The Index also finds strong and consistent performance by Belgium, Germany, Luxembourg, the Netherlands and Switzerland. This may provide the foundation for a new sub-alliance to advocate for greater commitment to the tenets of principled nationalism. At the same time, motivational fissures may lie behind some of the institutional weaknesses of other diplomatic clubs. The G20 and the UN Security Council, for example, are increasingly coming up short in the fight against debilitating global challenges. Efforts to reimagine multilateralism within these 'mini-lateral' fora will need to first contend with this ebbing away of common cause and normative consensus.

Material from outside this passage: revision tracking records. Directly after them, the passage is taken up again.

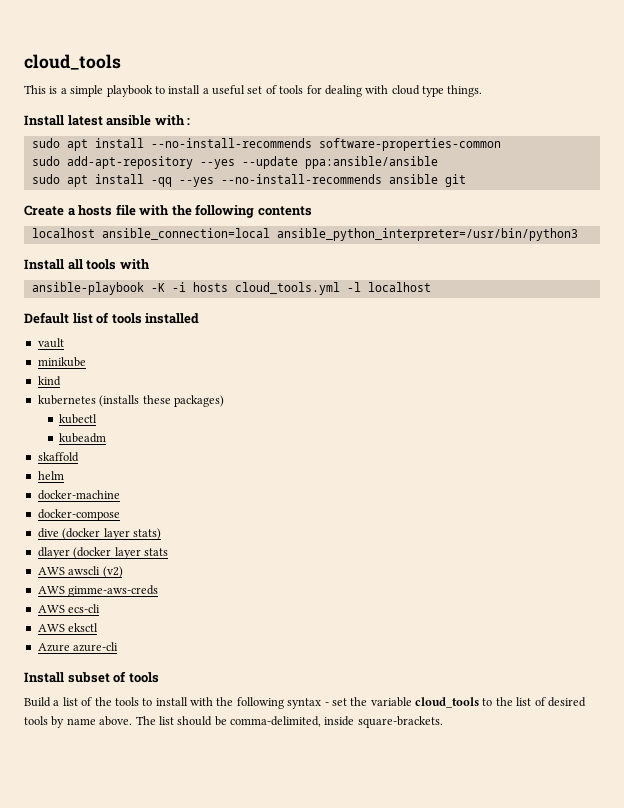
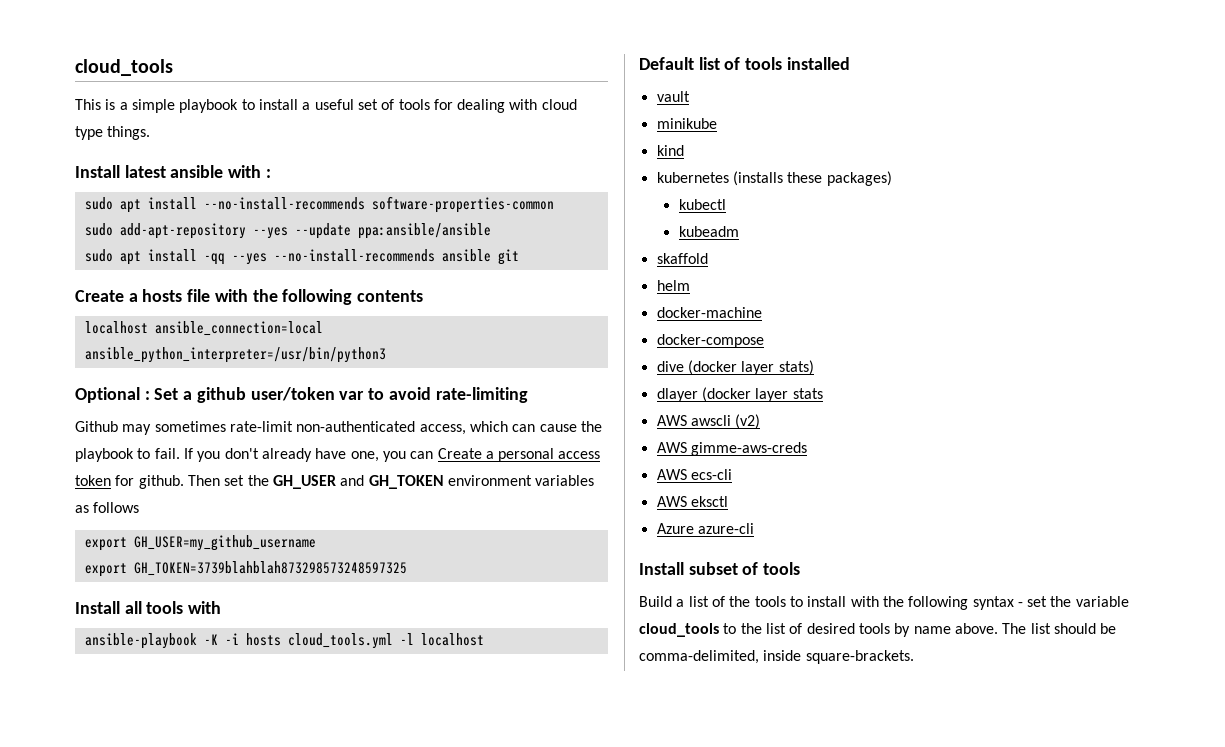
+ Optional : Set a github user/token var to avoid rate-limiting
+ Github may sometimes rate-limit non-authenticated access, which can cause the playbook to fail. If you don't already have one, you can Create a personal access token for github. Then set the GH_USER and GH_TOKEN environment variables as follows
+ export GH_USER=my_github_username
+ export GH_TOKEN=3739blahblah873298573248597325

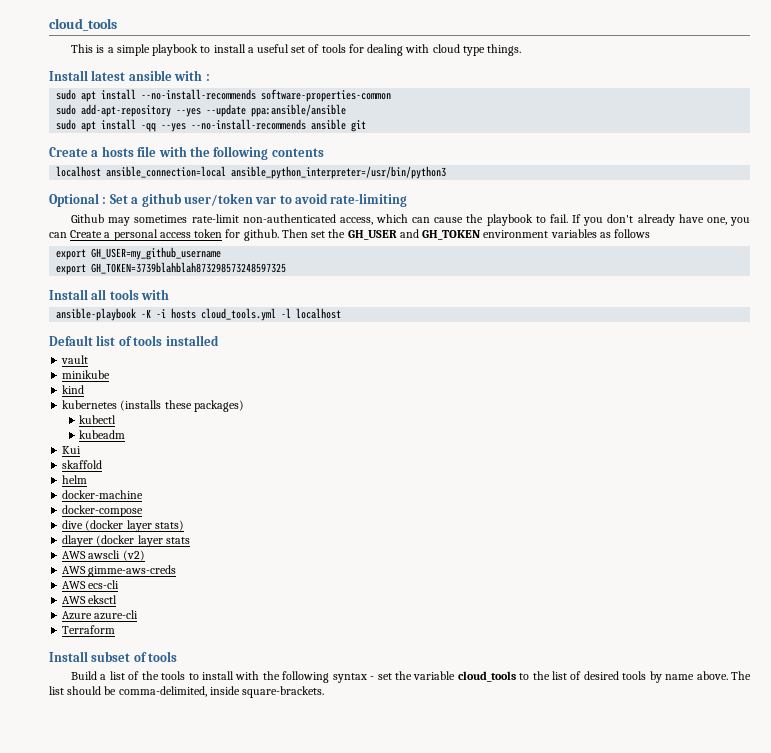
+ Kui
+ Terraform

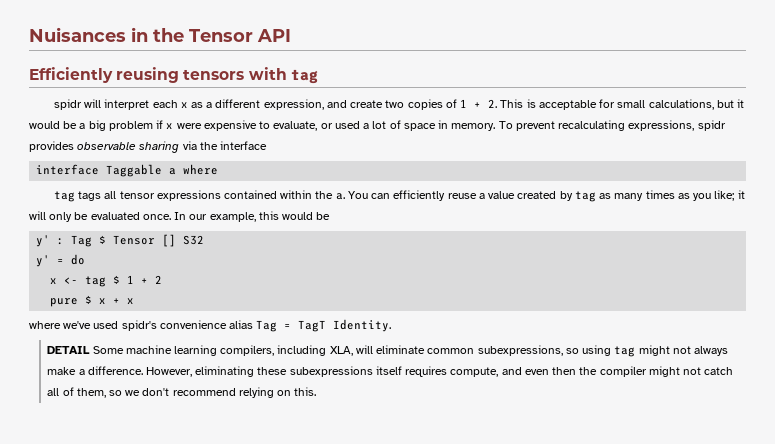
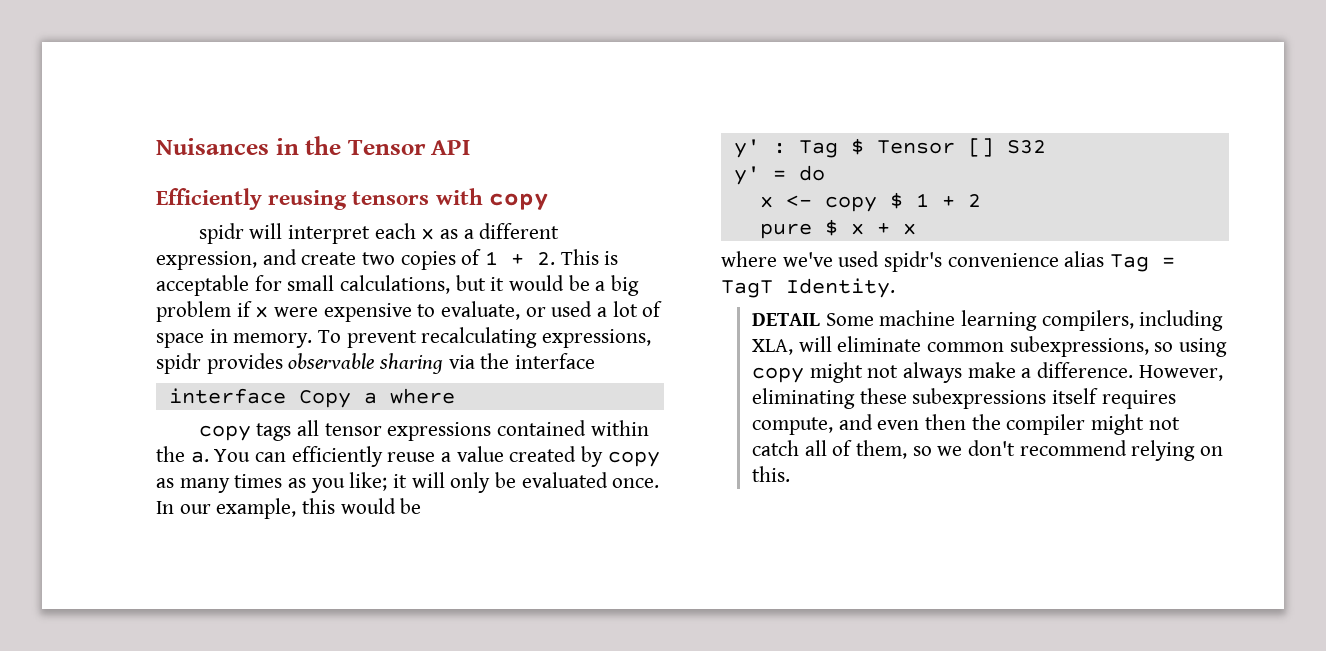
- Efficiently reusing tensors with tag
+ Efficiently reusing tensors with copy
- interface Taggable a where
+ interface Copy a where
- tag tags all tensor expressions contained within the a.
+ copy tags all tensor expressions contained within the a.
- You can efficiently reuse a value created by tag as many times as you like; it will only be evaluated once.
+ You can efficiently reuse a value created by copy as many times as you like; it will only be evaluated once.
- x <- tag $ 1 + 2
+ x <- copy $ 1 + 2
- DETAIL Some machine learning compilers, including XLA, will eliminate common subexpressions, so using tag might not always make a difference.
+ DETAIL Some machine learning compilers, including XLA, will eliminate common subexpressions, so using copy might not always make a difference.

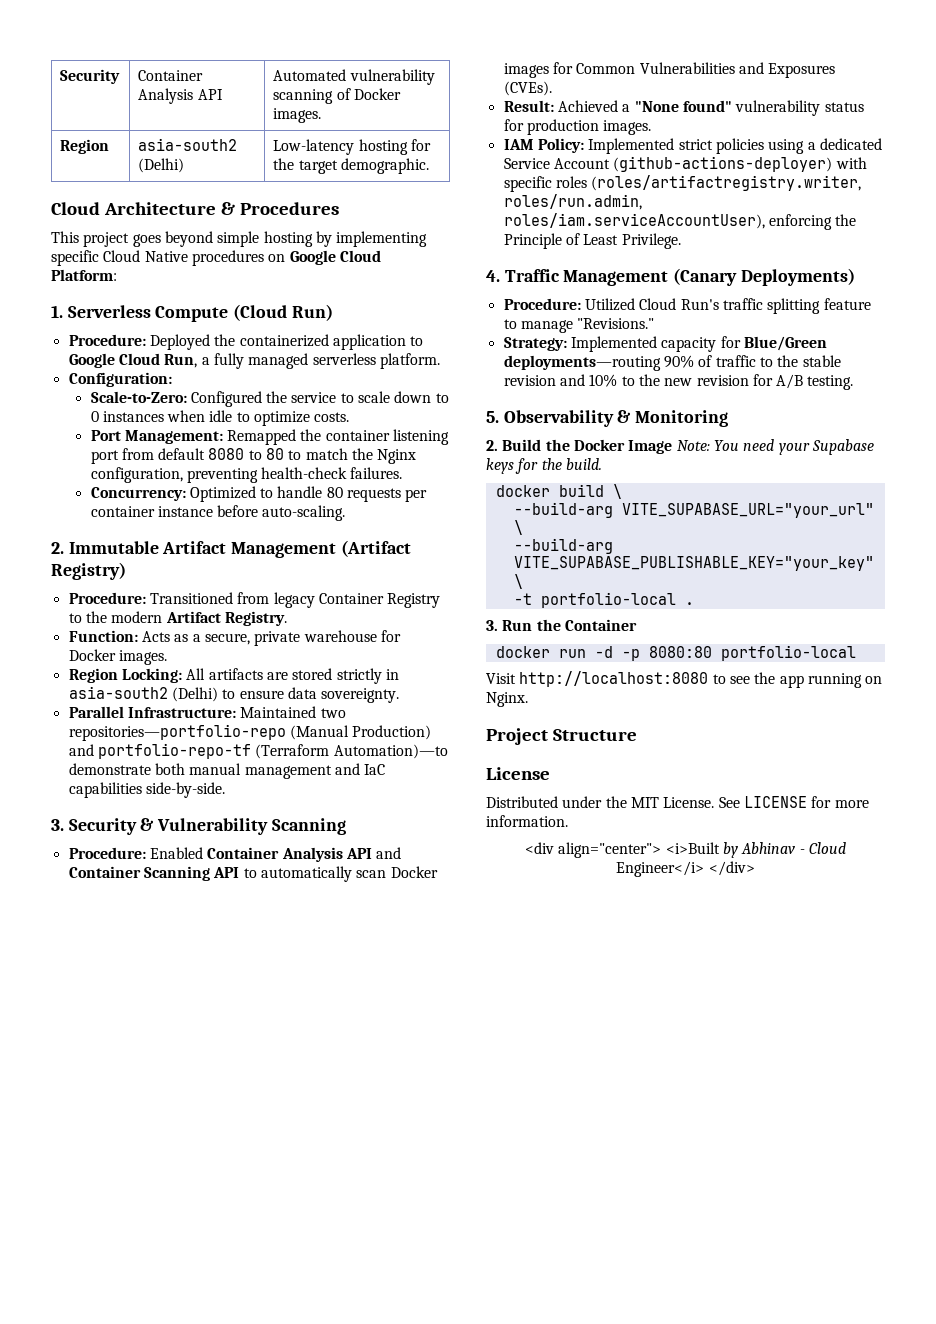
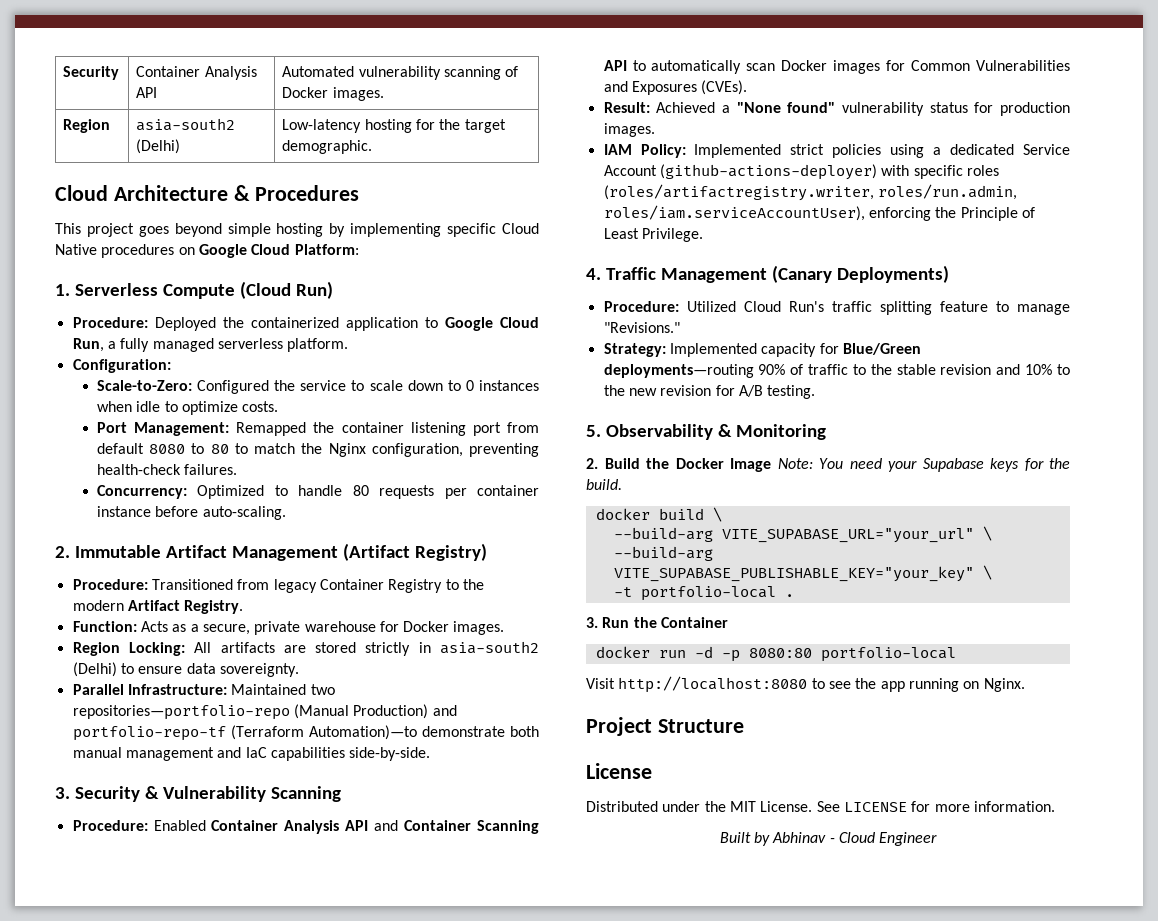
- <div align="center"> <i>Built by Abhinav - Cloud Engineer</i> </div>
+ Built by Abhinav - Cloud Engineer

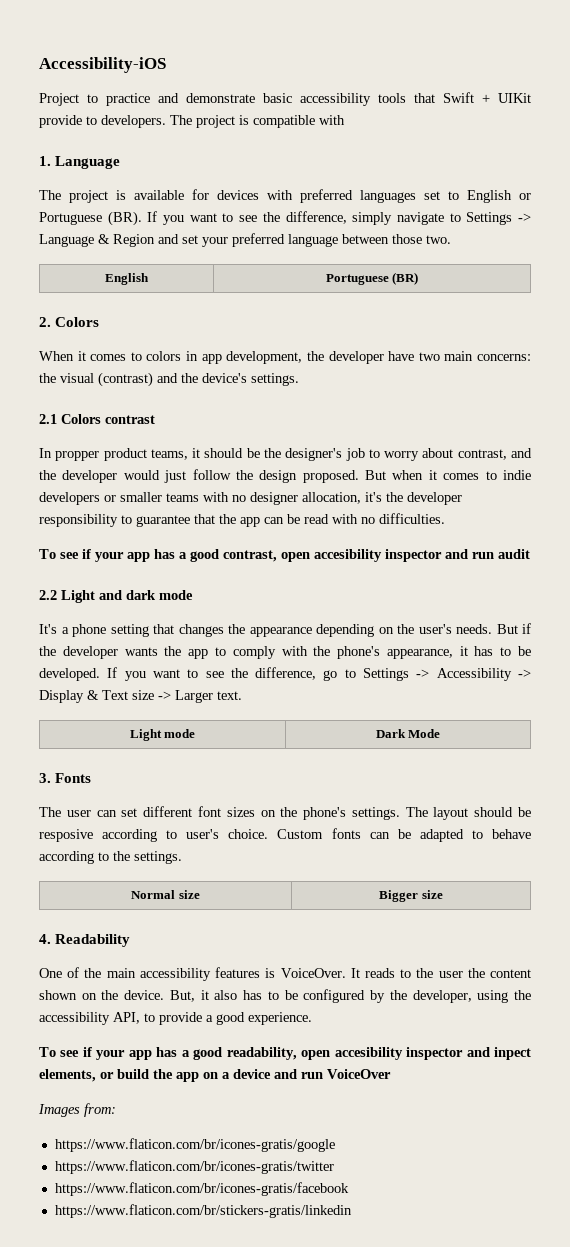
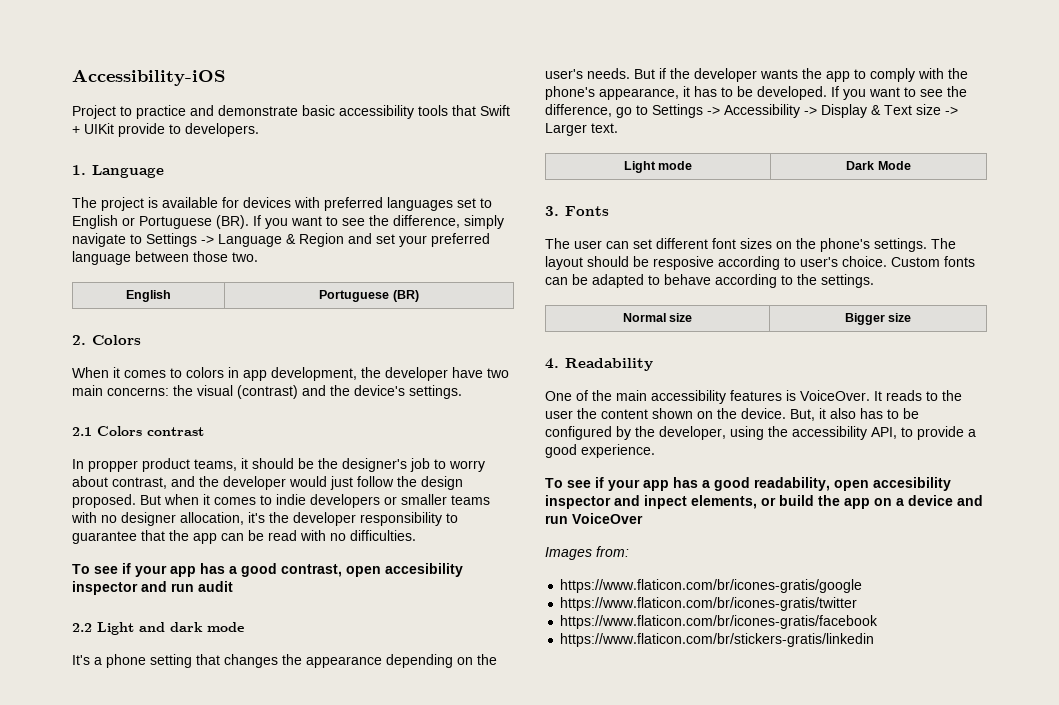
- The project is compatible with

3. Public spiritedness will continue to be difficult for donors through the coronavirus crisis

Principled nationalism involves a commitment to unselfish, public-spirited behaviours. It requires donors to concentrate on maximising development impact in the long-run rather than searching for narrow domestic returns in the short-run. Almost all donors declined on this component on the Index with Sweden, Spain and Greece performing particularly badly.

Overall, well-ranked countries declined more than the worst scorers. This suggests universally negative pressure on the integrity of aid spending that is likely to jeopardise the speed and efficiency with which aid achieves its aims. The inward-looking donor responses in the early months of the coronavirus crisis align with this trend, including:

  • the rush to secure advance vaccines purchases;
  • the asymmetry of domestic and global fiscal supports;
  • and export bans on medical equipment, diagnostics and drugs.

Against the backdrop of global scarcity, domestic hardship and elevated death rates, wealthy donors look set to continue privileging national commitments and constituencies over international ones.

On the cusp of a Joe Biden presidency, a breakthrough coronavirus vaccine and a G20 led by Italy, the time for changing course is now. Humanity's shared vulnerability to a virus is a real opportunity for the complementary pursuit of sovereign goals and solidaristic values. Principled nationalism may yet pave the long road to recovery with more than good intentions.